Regarding NetObjects Fusion, it's a good program. I'd rate it behind Dreamweaver, Adobe GoLive and FrontPage, which I like and use in about that order. It does have one feature in its favour for your project though; it has a PayPal e-commerce component which allows you to drop a "Buy" button onto your page. You configure the button with the relevant purchase information and you're up and running. There's a bit more to it than that, but it does give you a good start in that direction. It also has some nice CSS and layout tools and perhaps of interest to you, it has an online users group similar to this forum where you ask questions that are answered by a mix of professional and amateur Fusion users.

Going solo and designing your own site may be well and good, but here we enter the minefield. You not only need to design and publish it, you have to keep it up to date and publicise it too. All from a more or less zero knowledge base (and without trying to be offensive by that last comment, that is the impression I get from your posts).

While this may not be impossible, you're potentially trying to take on the whole arena of web design and publishing for a net gain without the experience or knowledge to do so. It isn't easy.

Keep one important factor in mind. The web editor you use is only as good as the web designer using it. It doesn't matter whether you use Dreamweaver or FrontPage, just so long as you get the design side of things right. At the end of the day a good web designer could generate a killer site using Notepad and any half reasonable image editor, but the sheer repetitive entering of code tags would probably result in said designer ending up dribbling into his/her coffee mug...

Ask your questions in the Helproom on design/publication/publicising and we can get down to the nuts and bolts of things for you. Once you've tried what you have in mind, you'll no doubt appreciate the web designers fee in full.

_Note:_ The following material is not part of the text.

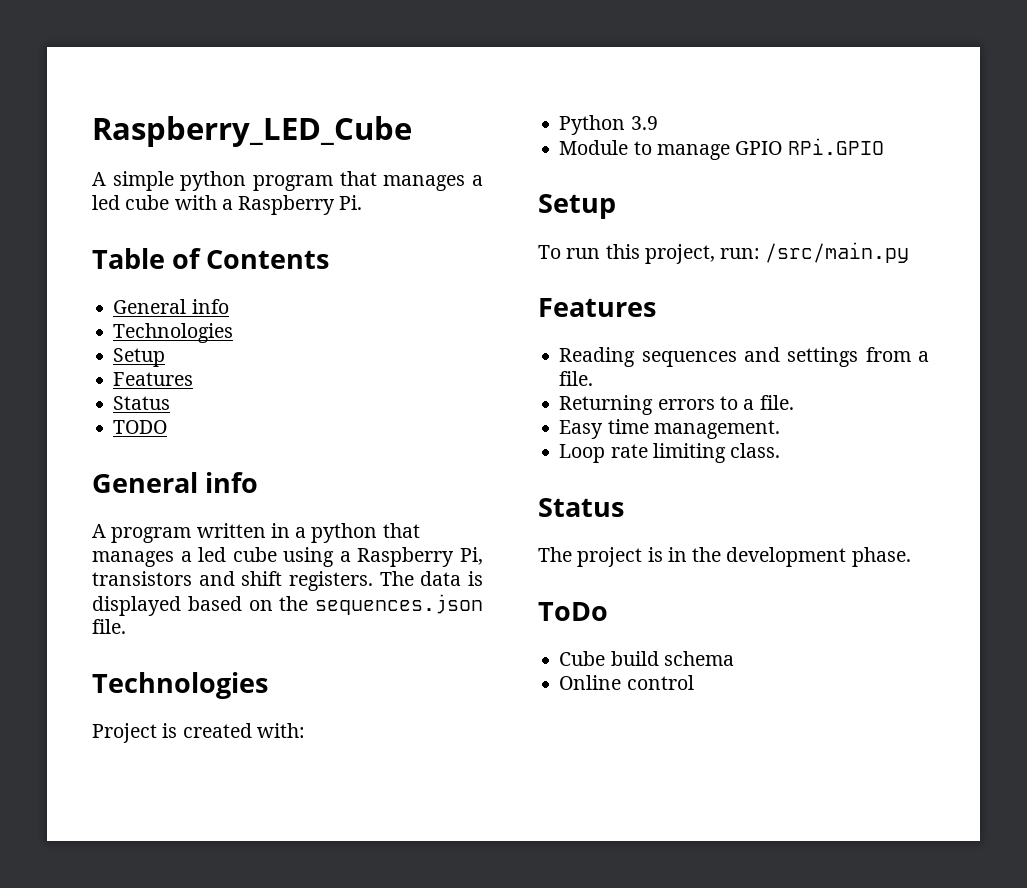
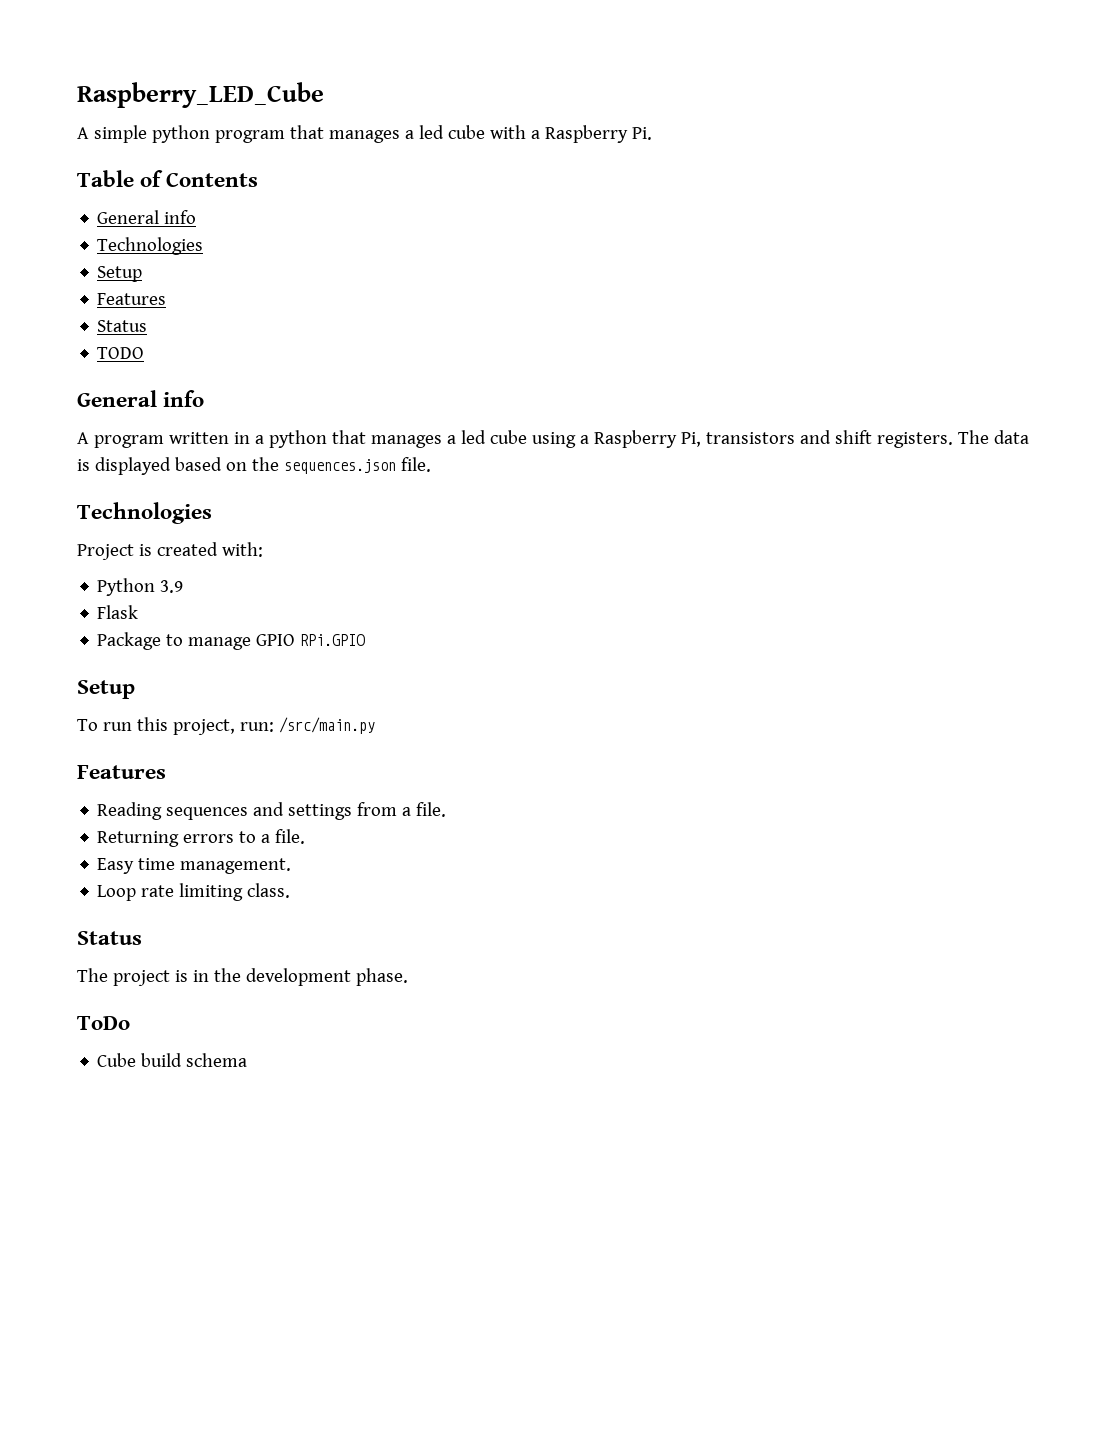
- Module to manage GPIO RPi.GPIO
+ Flask
+ Package to manage GPIO RPi.GPIO
- Online control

  Forum Editor 09:10 16 Feb 2003

Getting that button on your site is pretty simple, no matter which HTML application you eventually use. The PayPal site offers you the chance to cut and paste the HTML code for the button, so once you have set up your PayPal account you can be up and running almost immediately. You'll also have the advantage of being able to accept payments in virtually any currency.

If you are planning to sell from the site you must take time to acquaint yourself with the legislation applying to distance selling and online trading. You should also plan your fulfilment system carefully. By that I mean the methods you'll use to provide the goods and/or services, once an order's been placed. People who buy things via the internet expect a very rapid response from suppliers, and many first-time online traders have been caught napping when orders started flowing from as far afield as Australia, or Borneo.